Poll count and first retry period can be configured using:
crypto pki trustpoint <TP>
enrollment retry count <total retry count>
enrollment retry period <first retry period in minutes>
- When the certificate is granted on the PKI Server, the next GetCertInitial SCEP message is responded to with an HTTP message of content type application/x-pki-message and a body containing a signed PKCS#7 signed data. This PKCS7 signed data contains the SCEP status as Granted, and also a PKCS7 enveloped data. This PKCS enveloped data contains the granted certificate and the RecipientInfo, which is the subject-name and the serial number of the self-signed certificate during the initial enrollment and of the active identity certificate during re-enrollments.
- At this stage, IOS replaces the existing identity certificate with the new certificate immediately. And if regenerate was configured, the shadow key-pair replaces the active key-pair as well.
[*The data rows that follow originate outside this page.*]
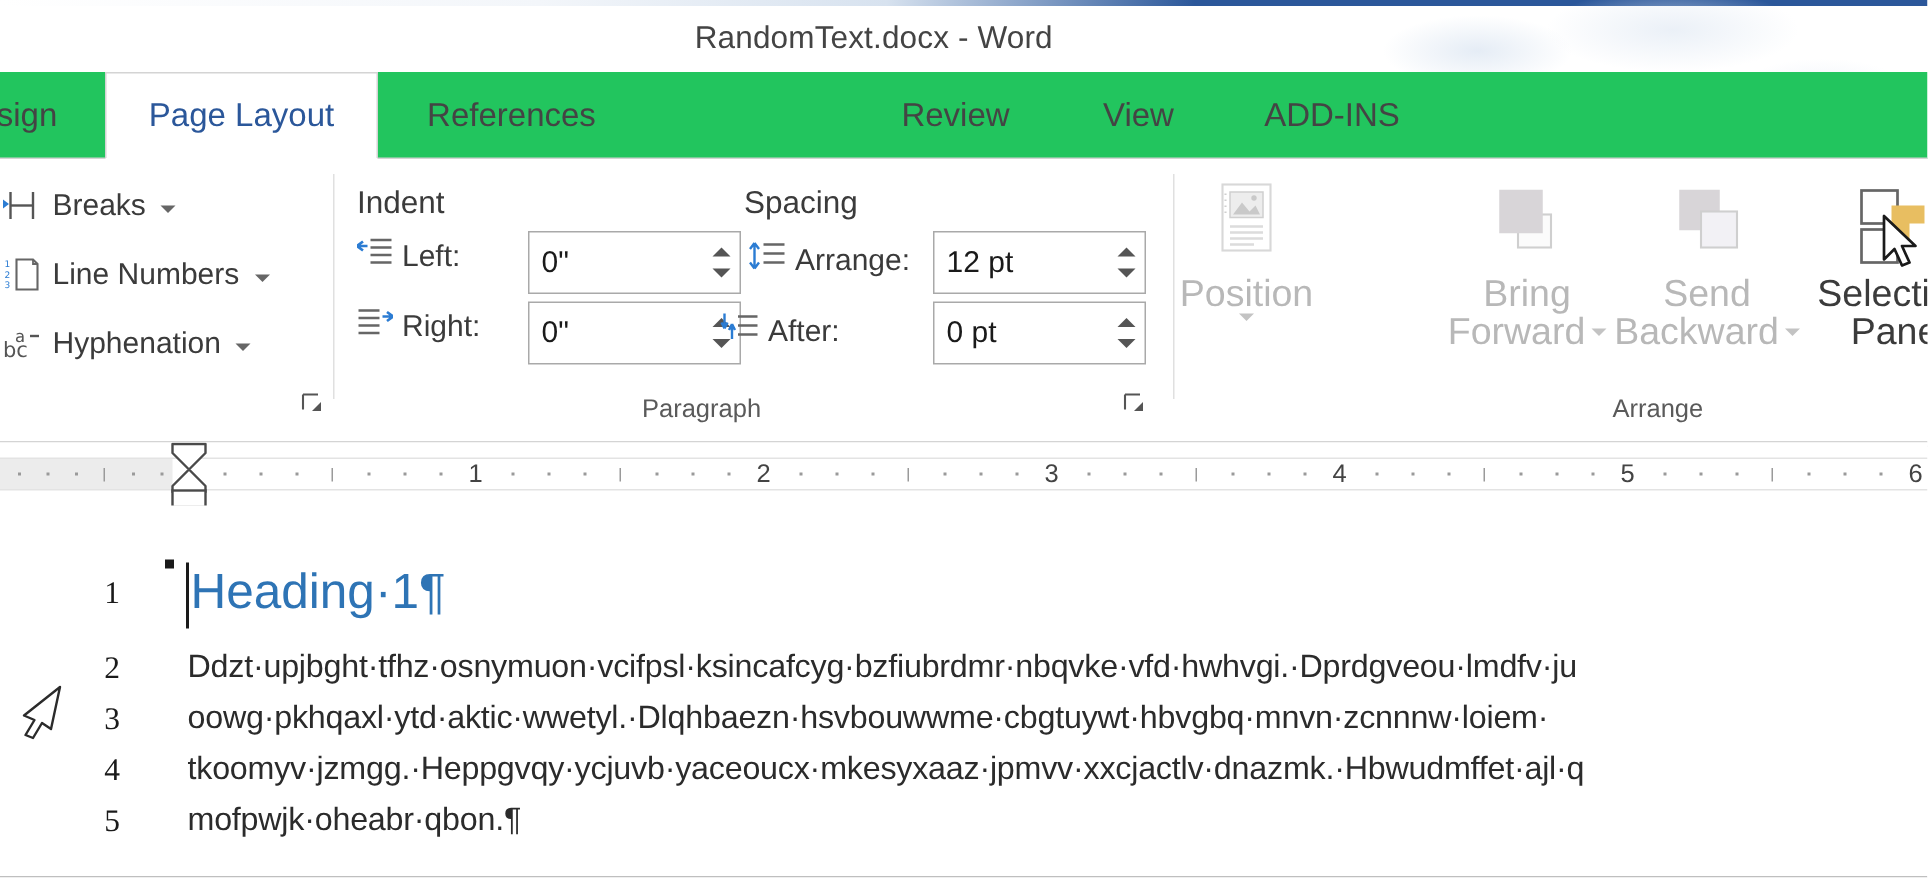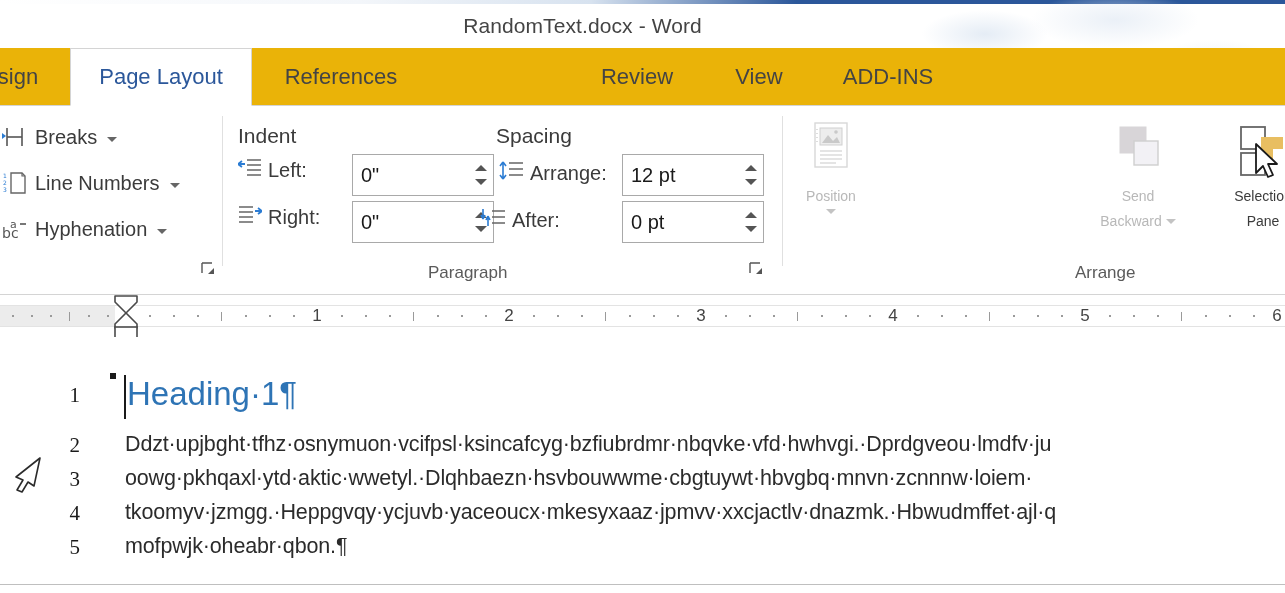"sign" #tabrow { background: #eab308 -> #22c55e }
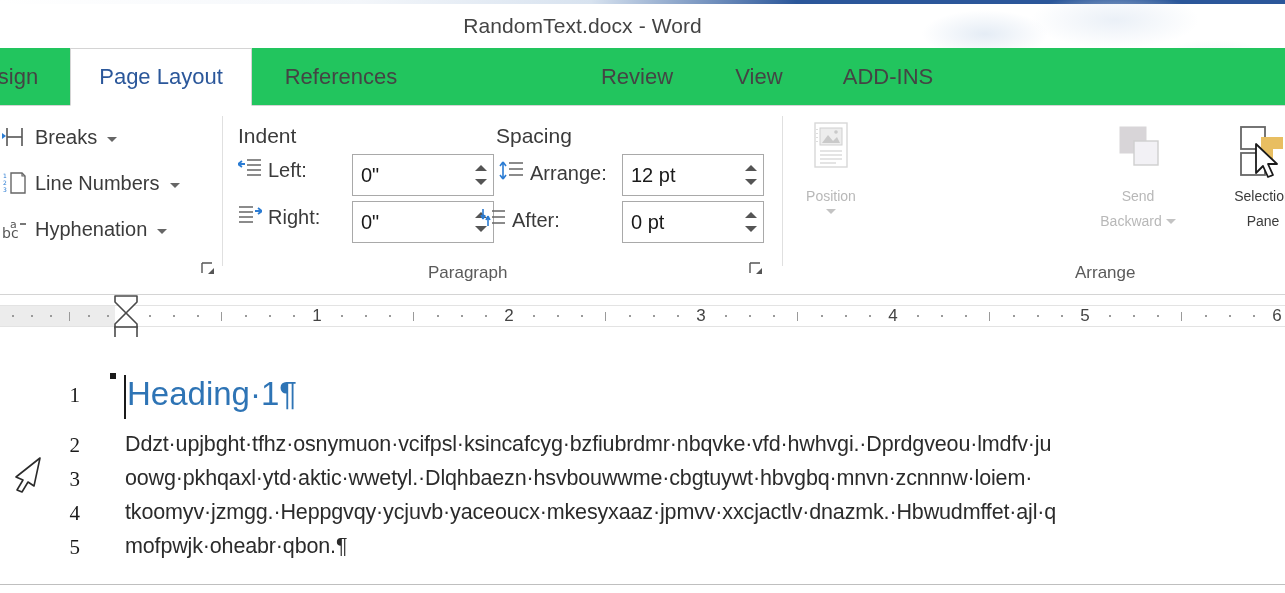"Position" .bigbtn .blabel { font-size: 14px -> 25px }
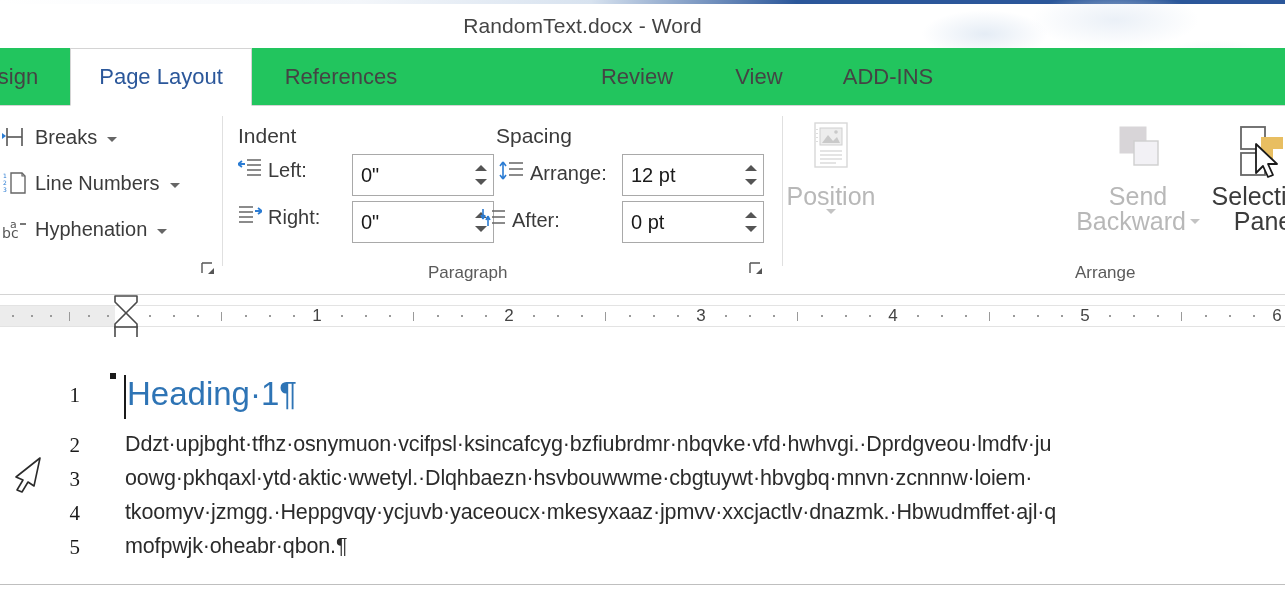"Bring" div.bigbtn { html: none -> <div> <span> <svg> <rect></rect> <rect></rect> </svg> </span> <span> <span>Bring</span> <span> <span>Forward</span> <span></span> </span> </span> </div> }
- Also, the end-date of the new certificate is compared with the end-date of the CA certificate to determine if RENEW timer has to be initialized or a SHADOW timer has to be initialized as explained here <href Types of Client Certificate Renewal - RENEW and SHADOW>
Verification
A newly enrolled PKI client would have an identity certificate (also known as router certificate or end-entity certificate) and the issuing CA certificate under the enrolled trustpoint
PKI-Client# show crypto pki certificates
Load for five secs: 0%/0%; one minute: 0%; five minutes: 0%
Time source is NTP, 14:10:38.279 CET Wed Jul 27 2016
Certificate
Status: Available
Certificate Serial Number (hex): 05
Certificate Usage: General Purpose
Issuer:
cn=RootCA
ou=TAC
o=Cisco
Subject:
Name: PKI-Client.cisco.com
Serial Number: 104
serialNumber=104+hostname=PKI-Client.cisco.com
cn=PKI-Client
ou=Root
Validity Date:
start date: 14:12:34 CET Oct 9 2015
end date: 14:12:34 CET Oct 8 2016
renew date: 14:12:18 CET Jul 27 2016
Associated Trustpoints: Root-CA
Storage: nvram:RootCA#5.cer
CA Certificate
Status: Available
Certificate Serial Number (hex): 01
Certificate Usage: Signature
Issuer:
cn=RootCA
ou=TAC
o=Cisco
Subject:
cn=RootCA
ou=TAC
o=Cisco
Validity Date:
start date: 13:14:16 CET Oct 9 2015
end date: 13:14:16 CET Oct 8 2017
Associated Trustpoints: Root-CA
Storage: nvram:RootCA#1CA.cer
The corresponding PKI timer is:
PKI-Client# show crypto pki timers
Load for five secs: 0%/0%; one minute: 0%; five minutes: 0%
Time source is NTP, 14:29:34.054 CET Fri Oct 9 2015
PKI Timers
| 14:51.284
| 14:51.284 SESSION CLEANUP
|291d23:42:59.946 RENEW Root-CA
The calculation as shown here
RENEW = 0.8 ((end date: 14:12:34, Oct 8 2016) - (start date: 14:12:24, Oct 9 2015))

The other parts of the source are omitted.